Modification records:
● ● ● ●

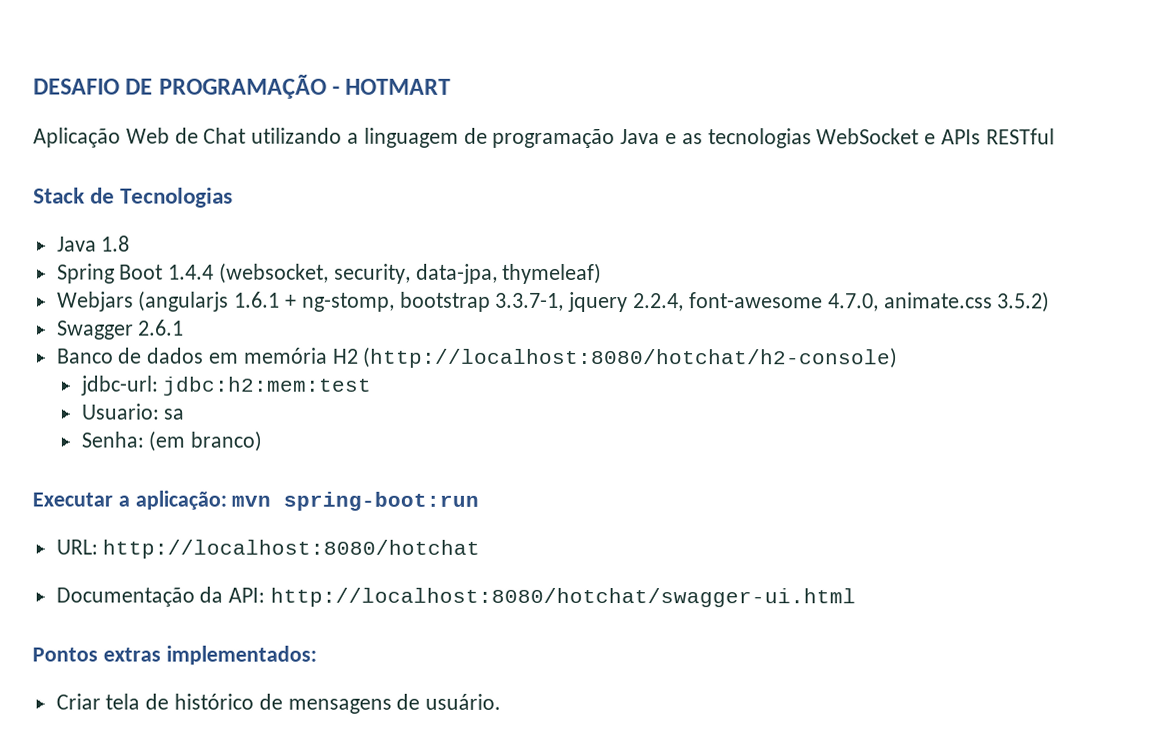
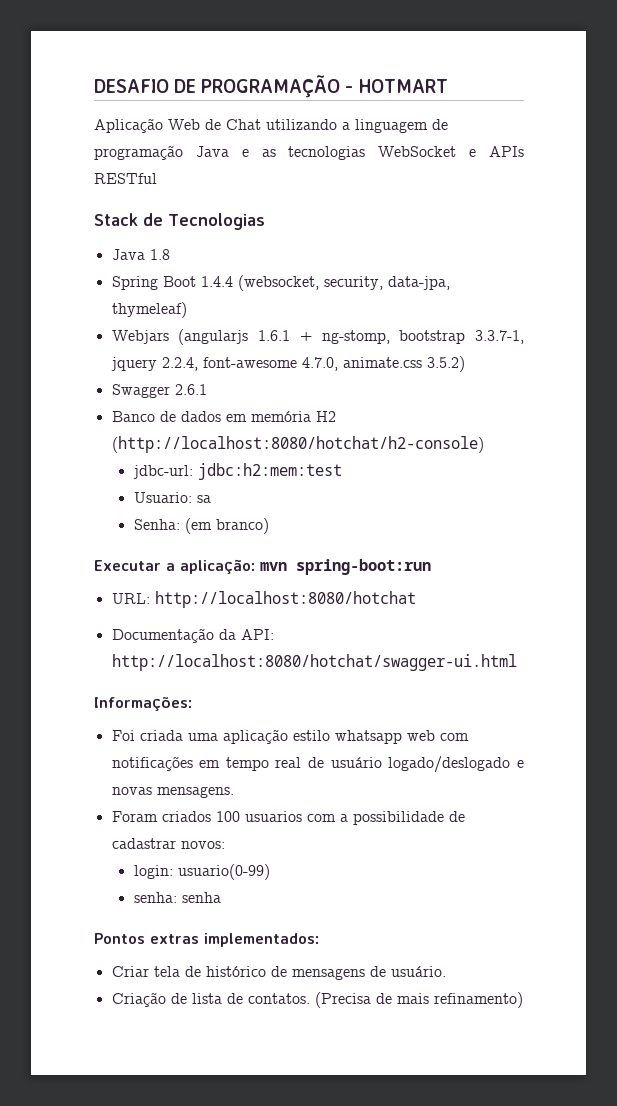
(857, 597) none -> [94,696,192,711] [111,729,469,744] [111,756,524,773] [111,786,234,798] [111,811,465,825] [111,838,225,849] [133,864,270,880] [133,892,221,903] // Informações: // Foi criada uma aplicação estilo whatsapp web com notificações em tempo real de usuário logado/deslogado e novas mensagens. // Foram criados 100 usuarios com a possibilidade de cadastrar novos: // login: usuario(0-99) // senha: senha
(502, 701) none -> [111,992,523,1008] // Criação de lista de contatos. (Precisa de mais refinamento)

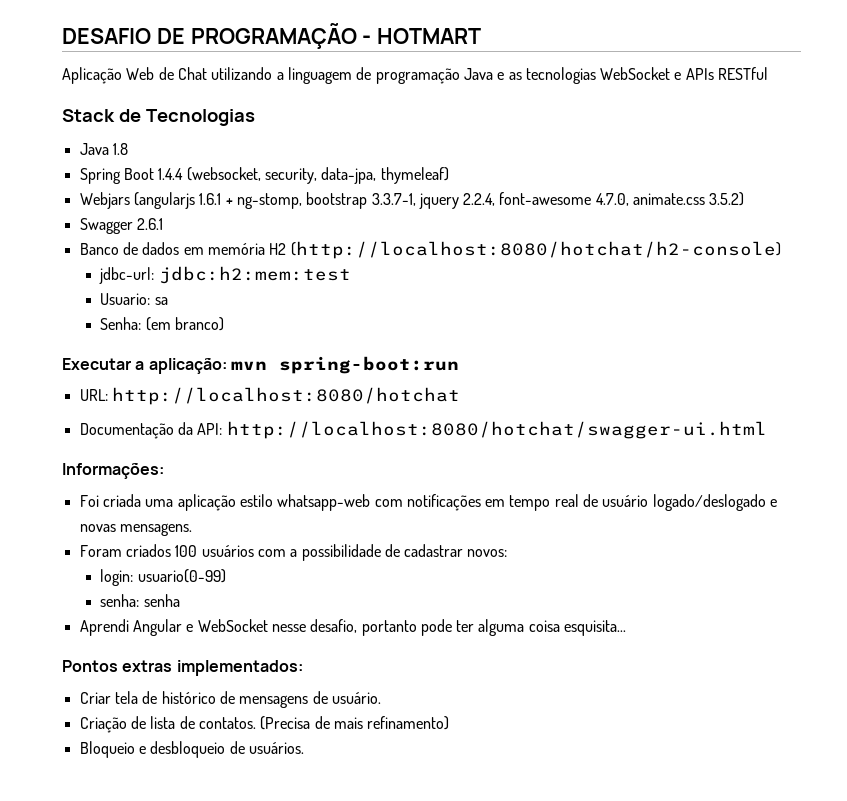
[334,730,435,744] whatsapp web -> [277,494,371,511] whatsapp-web
[244,811,302,822] usuarios -> [201,545,254,557] usuários
(221, 897) none -> [79,619,627,636] // Aprendi Angular e WebSocket nesse desafio, portanto pode ter alguma coisa esquisita...
(523, 1000) none -> [79,741,304,758] // Bloqueio e desbloqueio de usuários.

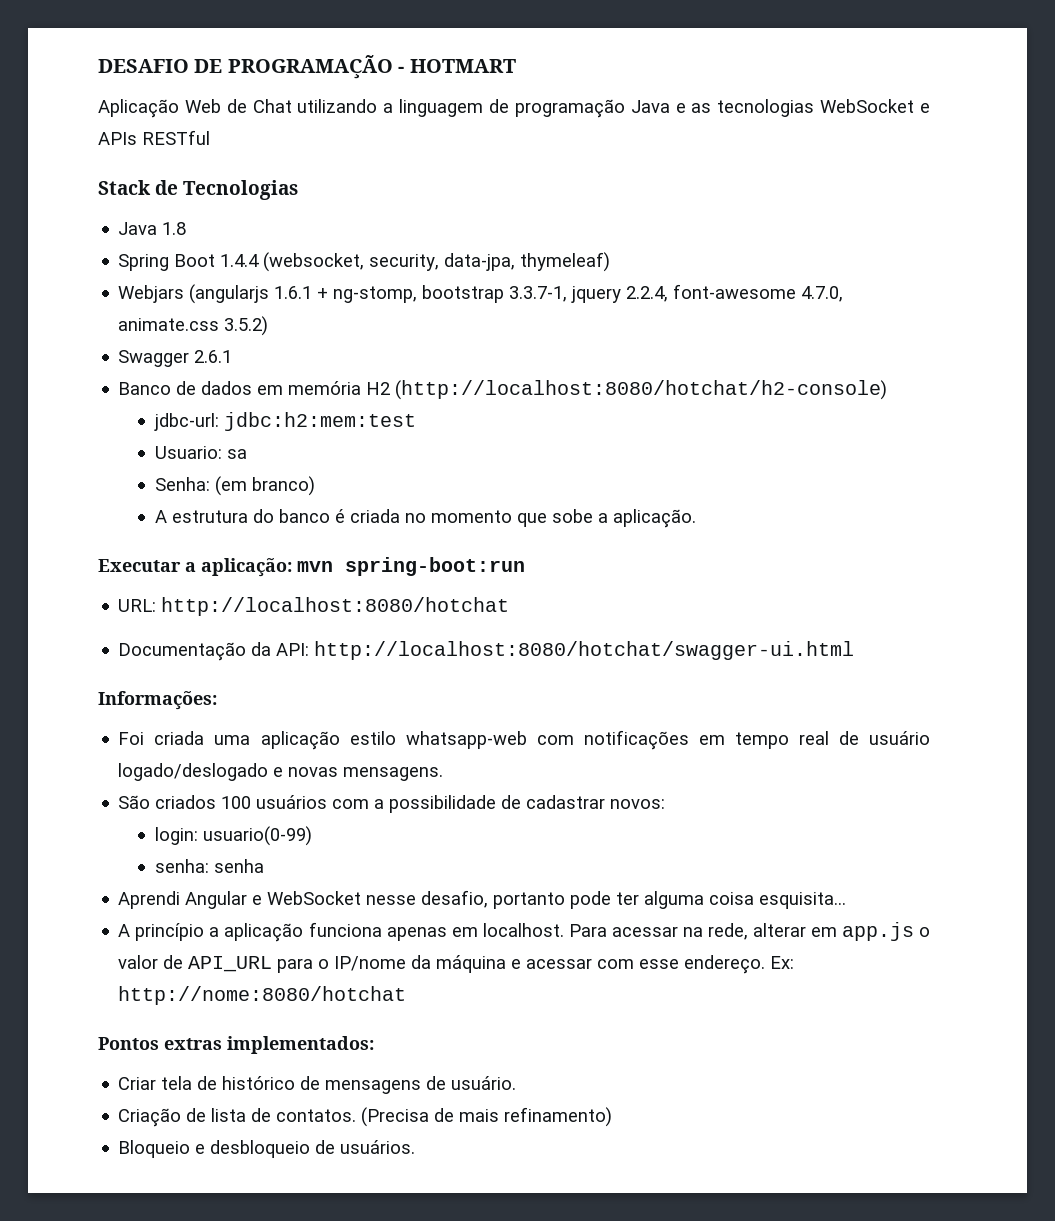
(225, 324) none -> [154,509,696,528] // A estrutura do banco é criada no momento que sobe a aplicação.
[79,545,122,557] Foram -> [118,795,151,809] São
(627, 628) none -> [118,922,930,942] [118,955,795,974] [118,986,407,1005] // A princípio a aplicação funciona apenas em localhost. Para acessar na rede, alterar em app.js o valor de API_URL para o IP/nome da máquina e acessar com esse endereço. Ex: http://nome:8080/hotchat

● ● ● ●

» What the exercise asks: Give back the records above exactly, limited to the lines between the one holding "[334,730,435,744] whatsapp web" and the one holding "(523, 1000) none", inclusive.

» Answer section:
[334,730,435,744] whatsapp web -> [277,494,371,511] whatsapp-web
[244,811,302,822] usuarios -> [201,545,254,557] usuários
(221, 897) none -> [79,619,627,636] // Aprendi Angular e WebSocket nesse desafio, portanto pode ter alguma coisa esquisita...
(523, 1000) none -> [79,741,304,758] // Bloqueio e desbloqueio de usuários.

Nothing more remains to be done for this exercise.